Kepala Bapanas Arief Prasetyo Adi mengatakan bahwa Indonesia dapat mengekspor beras selama cadangan pangan dalam negeri mencukupi dan produksinya melimpah.
“Kalau cadangan pangan kita siap dan produksi berlimpah, misalnya mencapai 32 juta ton, kenapa tidak?” kata Arief kepada awak media saat ditemui di Jakarta, Selasa (22/4/2025).
Baca Juga: 300 Ribu Ton Beras Impor Berkutu, Komisi IV: Bulog Harus Bertanggung Jawab
Untuk dianggap cukup, Arief mengatakan pemerintah harus menyimpan setidaknya 1 juta ton beras sebagai cadangan stok.
“Itu bergantung pada presiden, karena keputusan untuk ekspor atau impor harus datang dari presiden,” imbuhnya.

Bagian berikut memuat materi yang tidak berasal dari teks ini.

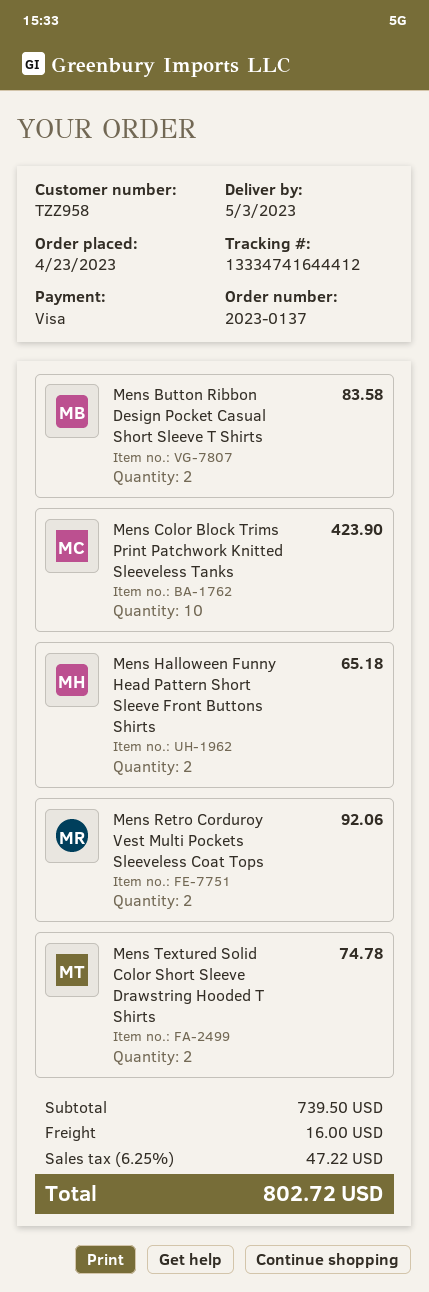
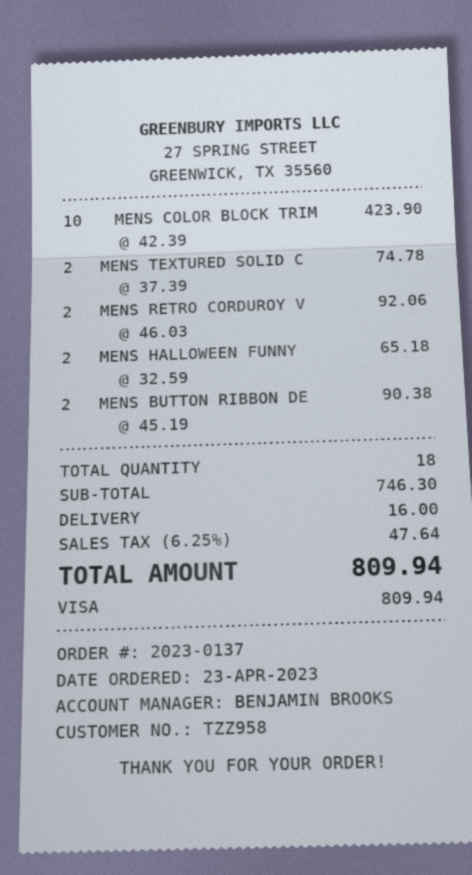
Mens Button Ribbon Design Pocket Casual Short Sleeve T Shirts: 2 for 83.58 -> 2 for 90.38
subtotal: 739.50 -> 746.30
tax: 6.25% = 47.22 -> 6.25% = 47.64
total: 802.72 -> 809.94

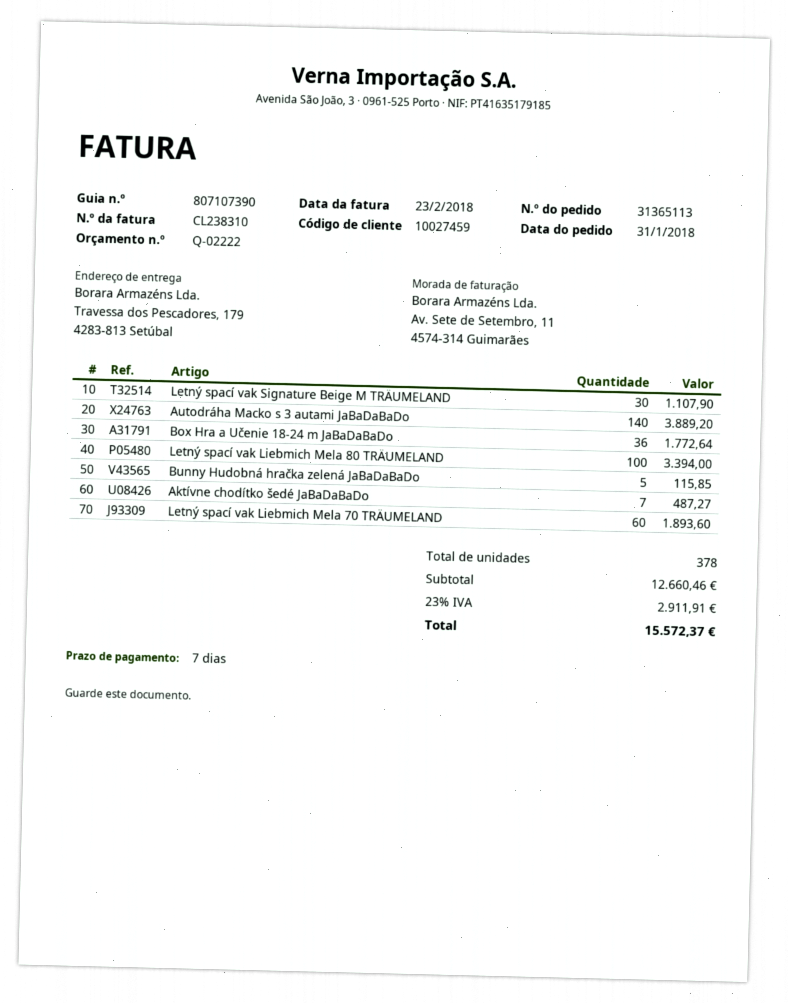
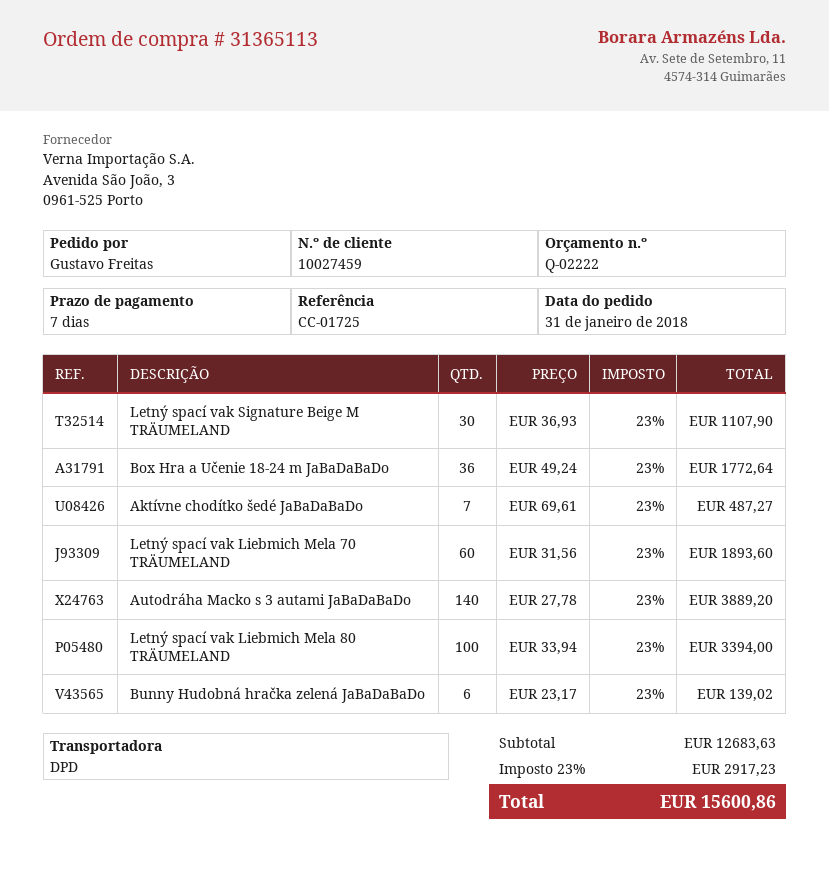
Bunny Hudobná hračka zelená JaBaDaBaDo: 5 for 115.85 -> 6 for 139.02
subtotal: 12660.46 -> 12683.63
tax: 23% = 2911.91 -> 23% = 2917.23
total: 15572.37 -> 15600.86

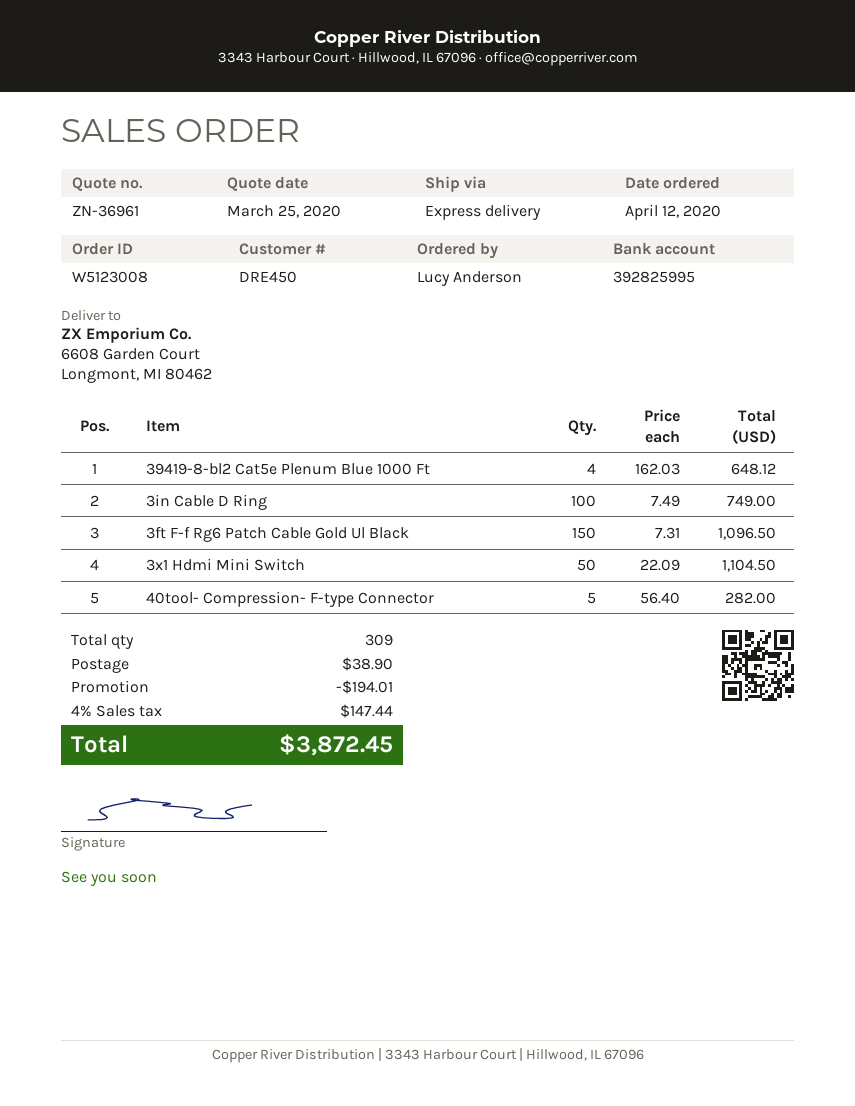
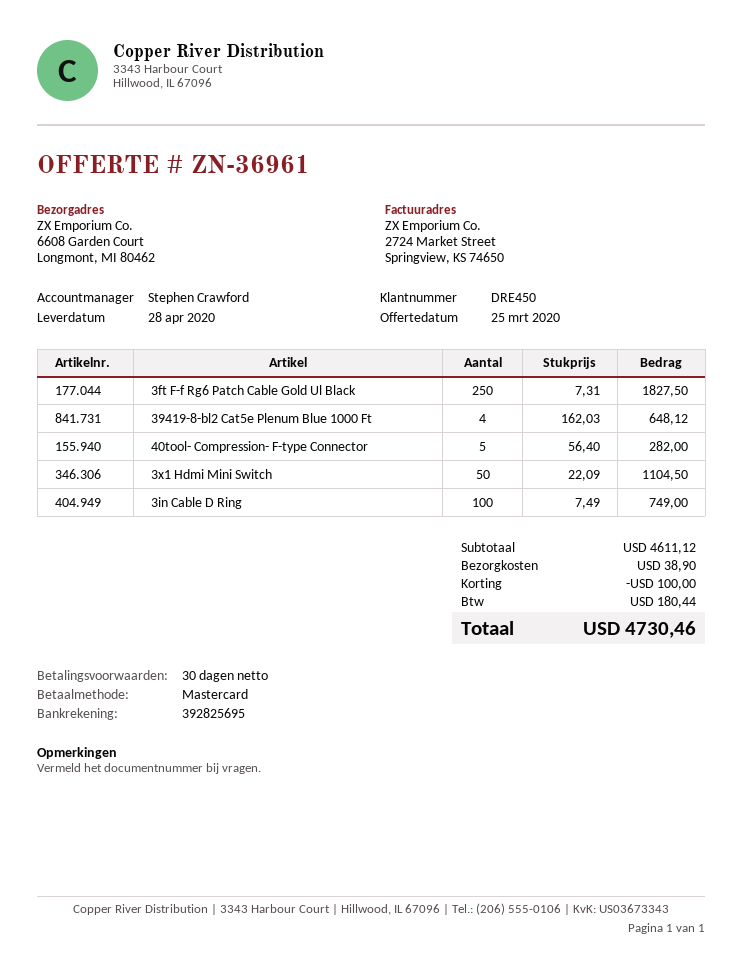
bank account: 392825995 -> 392825695
3ft F-f Rg6 Patch Cable Gold Ul Black: 150 x 7.31 = 1096.50 -> 250 x 7.31 = 1827.50
discount: 194.01 -> 100.00
tax: 147.44 -> 180.44
total: 3872.45 -> 4730.46

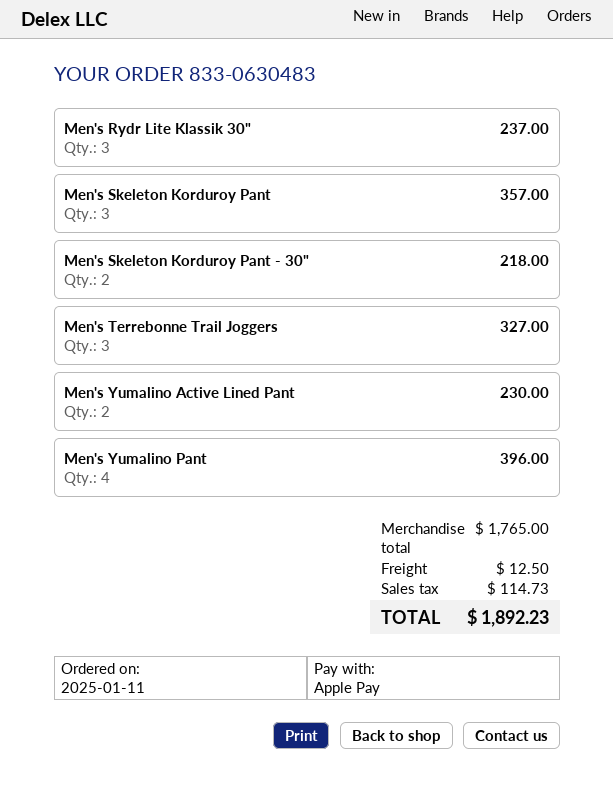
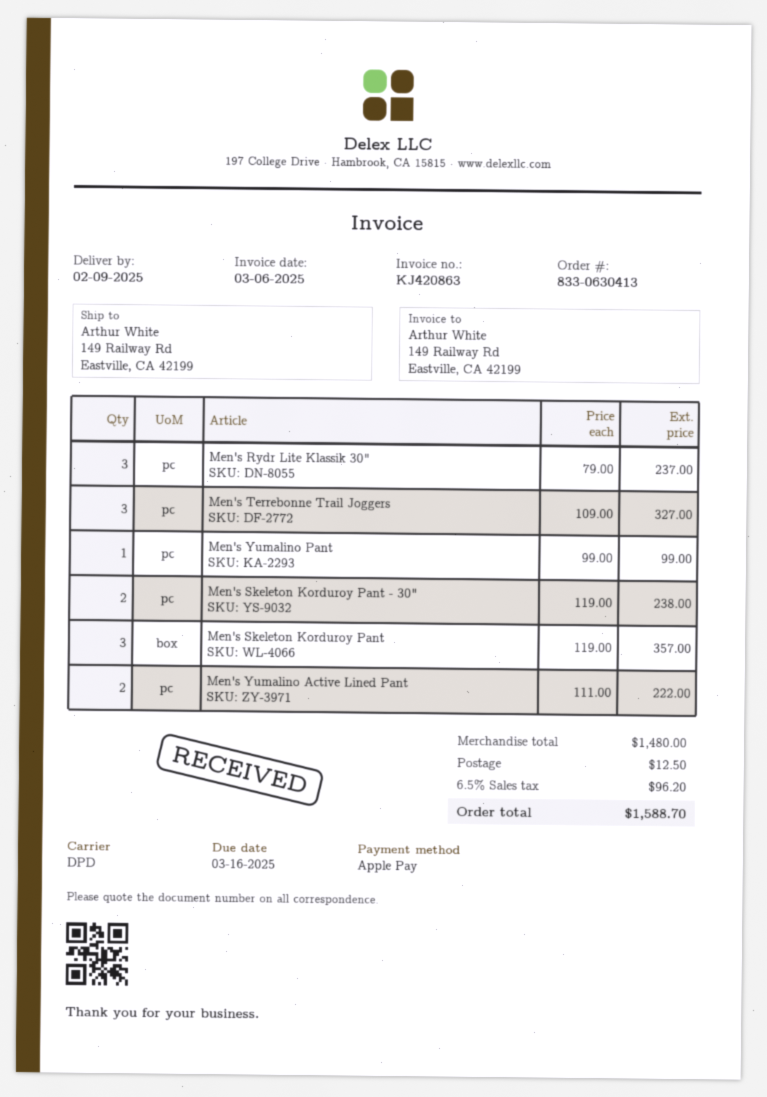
order number: 833-0630483 -> 833-0630413
Men's Skeleton Korduroy Pant - 30": 2 for 218.00 -> 2 for 238.00
Men's Yumalino Active Lined Pant: 2 for 230.00 -> 2 for 222.00
Men's Yumalino Pant: 4 for 396.00 -> 1 for 99.00
subtotal: 1765.00 -> 1480.00
tax: 114.73 -> 96.20
total: 1892.23 -> 1588.70

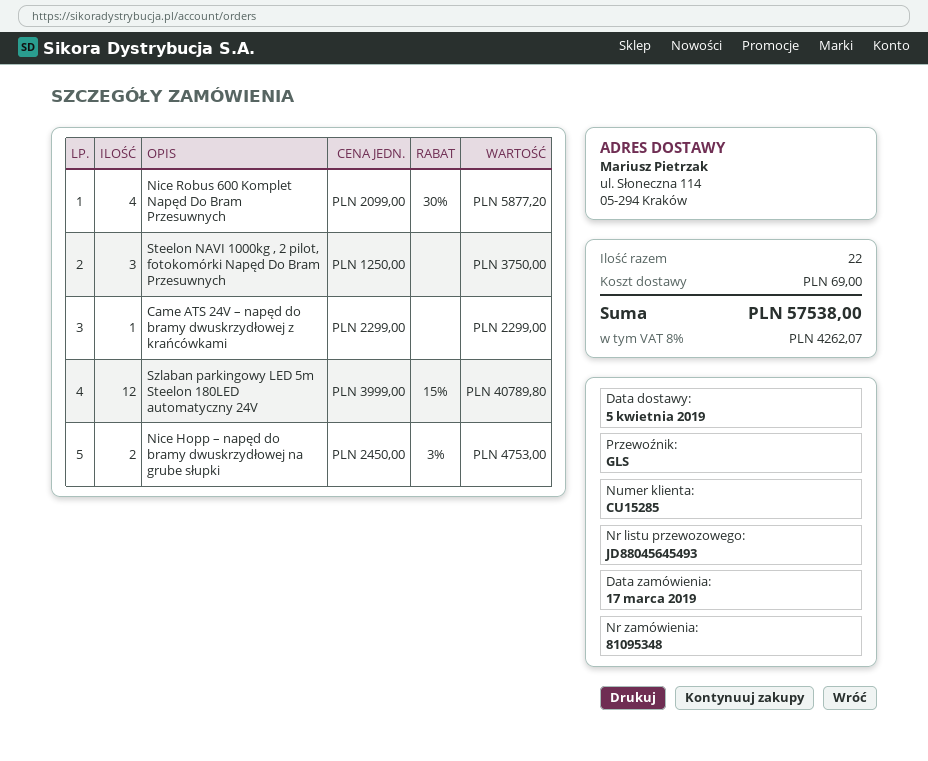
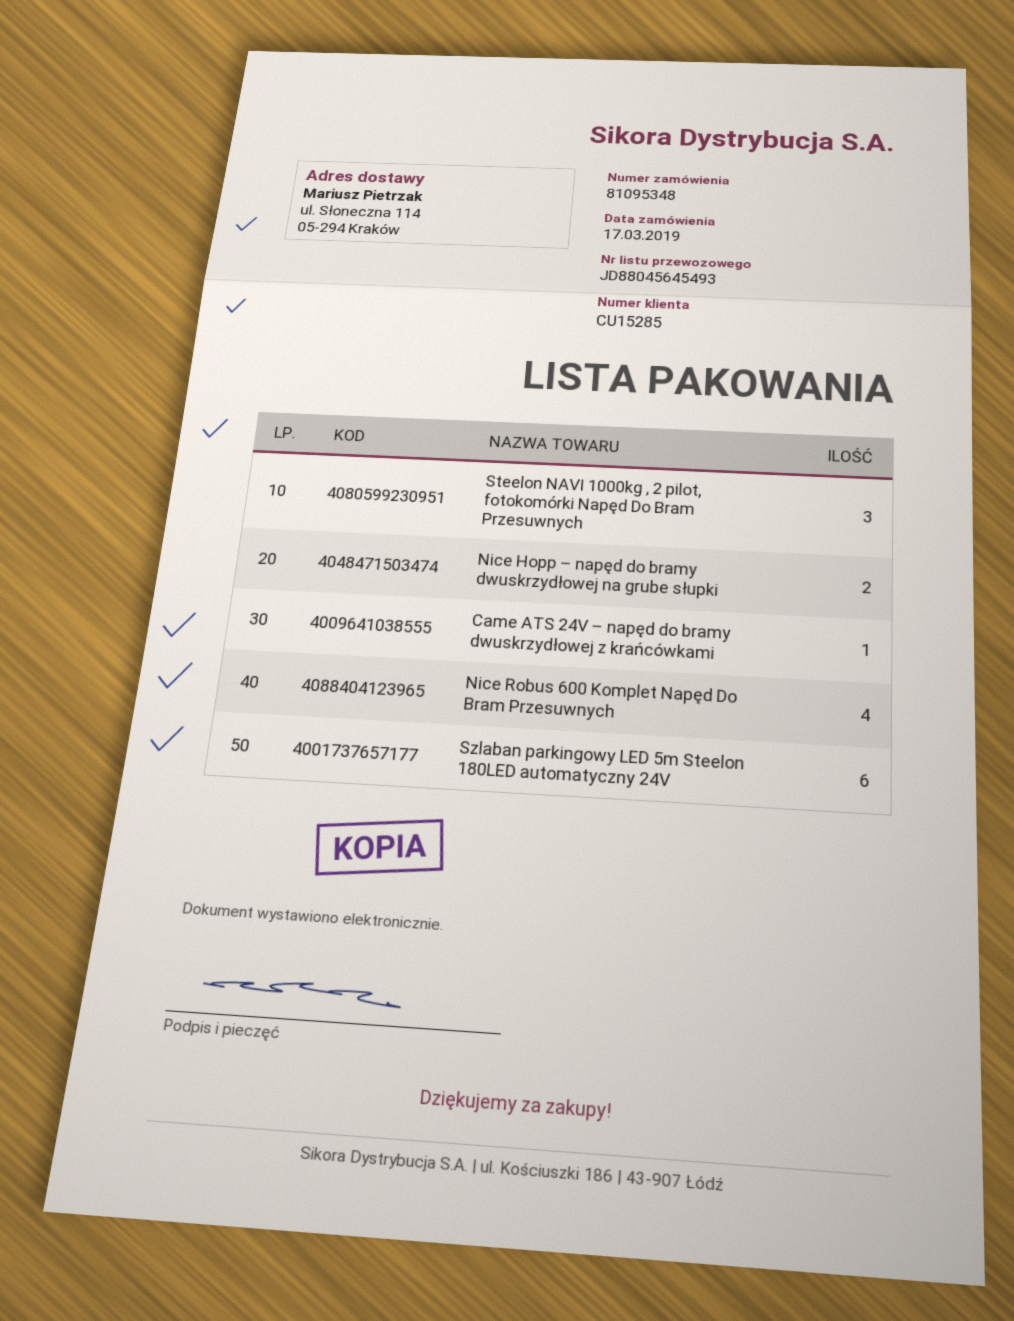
Szlaban parkingowy LED 5m Steelon 180LED automatyczny 24V: 12 -> 6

Baru-baru ini, Kementerian Pertanian RI melaporkan surplus produksi beras dalam negeri di tengah krisis pangan yang melanda beberapa negara.
Baca Juga: Komisi IV DPR Apresiasi Produksi Beras Tertinggi dalam 7 Tahun Terakhir
Menurut Wakil Menteri Pertanian RI Sudaryono, surplus beras diperkirakan akan mencapai sekitar 2,8 hingga 3 juta ton per April tahun ini.
Diskusi mengenai ekspor beras ini muncul sebagai respon terhadap rencana pemerintah Malaysia untuk mengimpor beras dari Indonesia.